Your answer should contain only the lines from the top of the data below down through the one with "- Hero background", transcribed exactly and without pictures; please include nothing more.

- - -

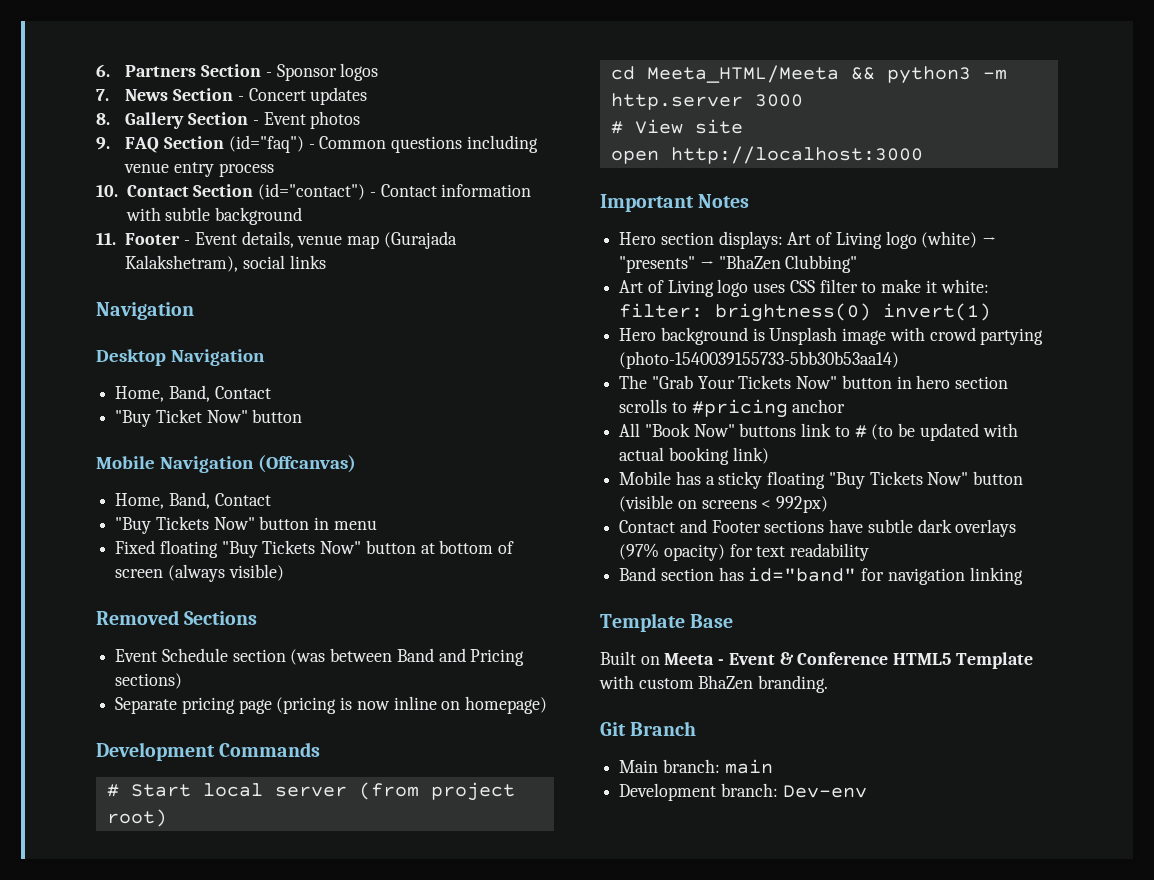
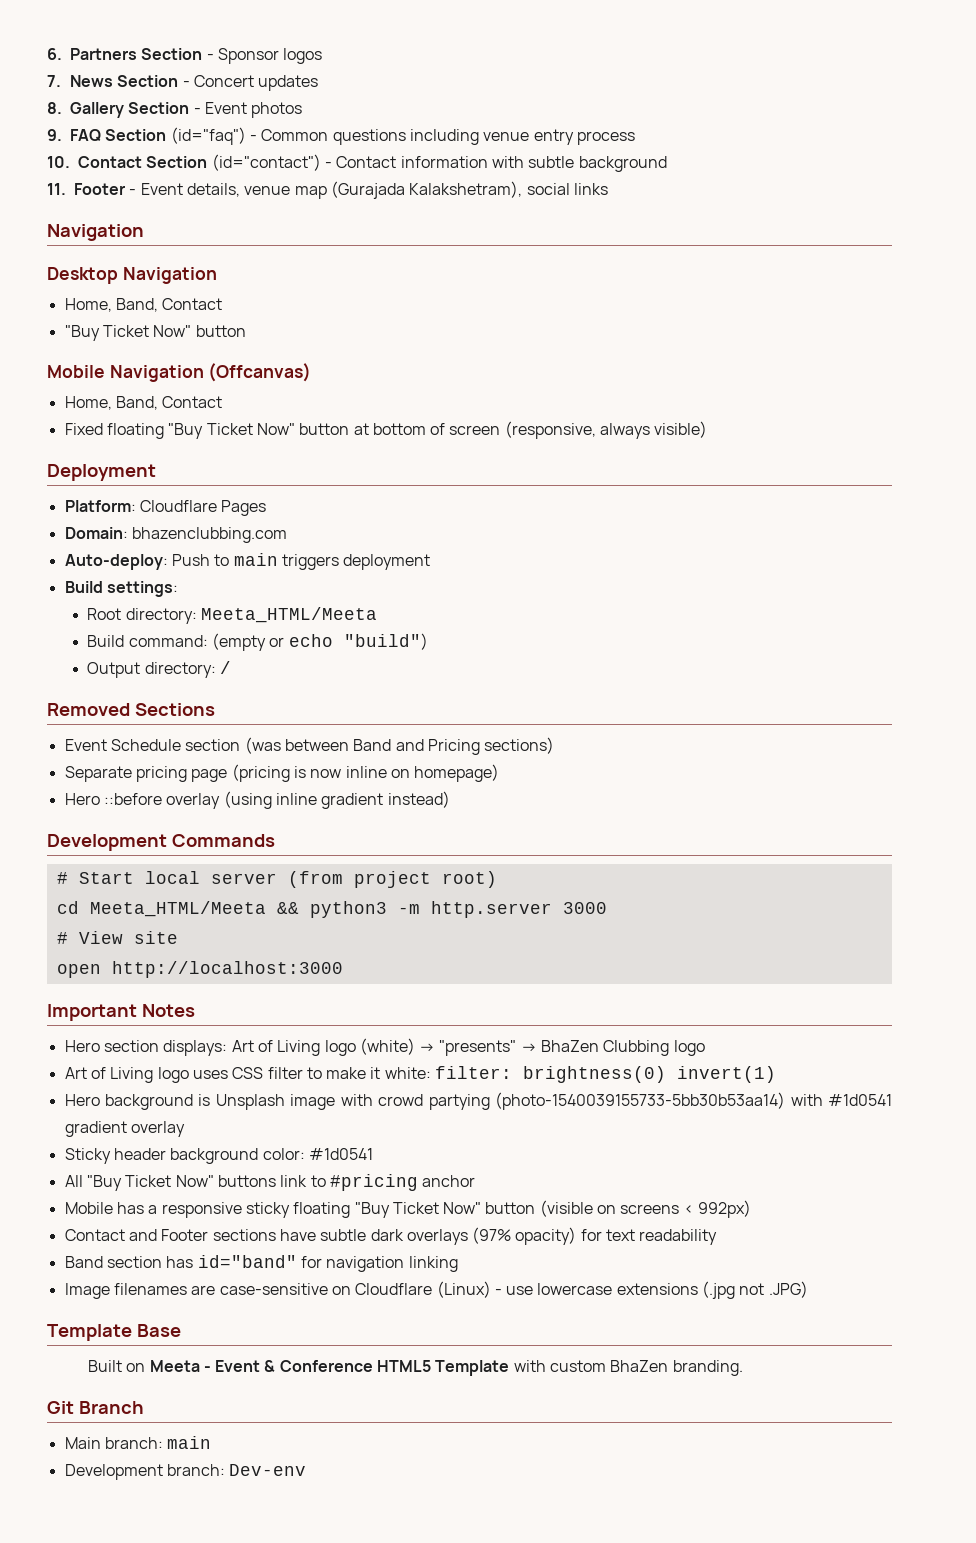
- "Buy Tickets Now" button in menu
- Fixed floating "Buy Tickets Now" button at bottom of screen (always visible)
+ Fixed floating "Buy Ticket Now" button at bottom of screen (responsive, always visible)
+ Deployment
+ Platform: Cloudflare Pages
+ Domain: bhazenclubbing.com
+ Auto-deploy: Push to main triggers deployment
+ Build settings:
+ Root directory: Meeta_HTML/Meeta
+ Build command: (empty or echo "build")
+ Output directory: /
+ Hero ::before overlay (using inline gradient instead)
- Hero section displays: Art of Living logo (white) → "presents" → "BhaZen Clubbing"
+ Hero section displays: Art of Living logo (white) → "presents" → BhaZen Clubbing logo
- Hero background is Unsplash image with crowd partying (photo-1540039155733-5bb30b53aa14)
- The "Grab Your Tickets Now" button in hero section scrolls to #pricing anchor
- All "Book Now" buttons link to # (to be updated with actual booking link)
+ Hero background is Unsplash image with crowd partying (photo-1540039155733-5bb30b53aa14) with #1d0541 gradient overlay
+ Sticky header background color: #1d0541
+ All "Buy Ticket Now" buttons link to #pricing anchor
- Mobile has a sticky floating "Buy Tickets Now" button (visible on screens < 992px)
+ Mobile has a responsive sticky floating "Buy Ticket Now" button (visible on screens < 992px)
+ Image filenames are case-sensitive on Cloudflare (Linux) - use lowercase extensions (.jpg not .JPG)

- - -

Answer box >>
- "Buy Tickets Now" button in menu
- Fixed floating "Buy Tickets Now" button at bottom of screen (always visible)
+ Fixed floating "Buy Ticket Now" button at bottom of screen (responsive, always visible)
+ Deployment
+ Platform: Cloudflare Pages
+ Domain: bhazenclubbing.com
+ Auto-deploy: Push to main triggers deployment
+ Build settings:
+ Root directory: Meeta_HTML/Meeta
+ Build command: (empty or echo "build")
+ Output directory: /
+ Hero ::before overlay (using inline gradient instead)
- Hero section displays: Art of Living logo (white) → "presents" → "BhaZen Clubbing"
+ Hero section displays: Art of Living logo (white) → "presents" → BhaZen Clubbing logo
- Hero background is Unsplash image with crowd partying (photo-1540039155733-5bb30b53aa14)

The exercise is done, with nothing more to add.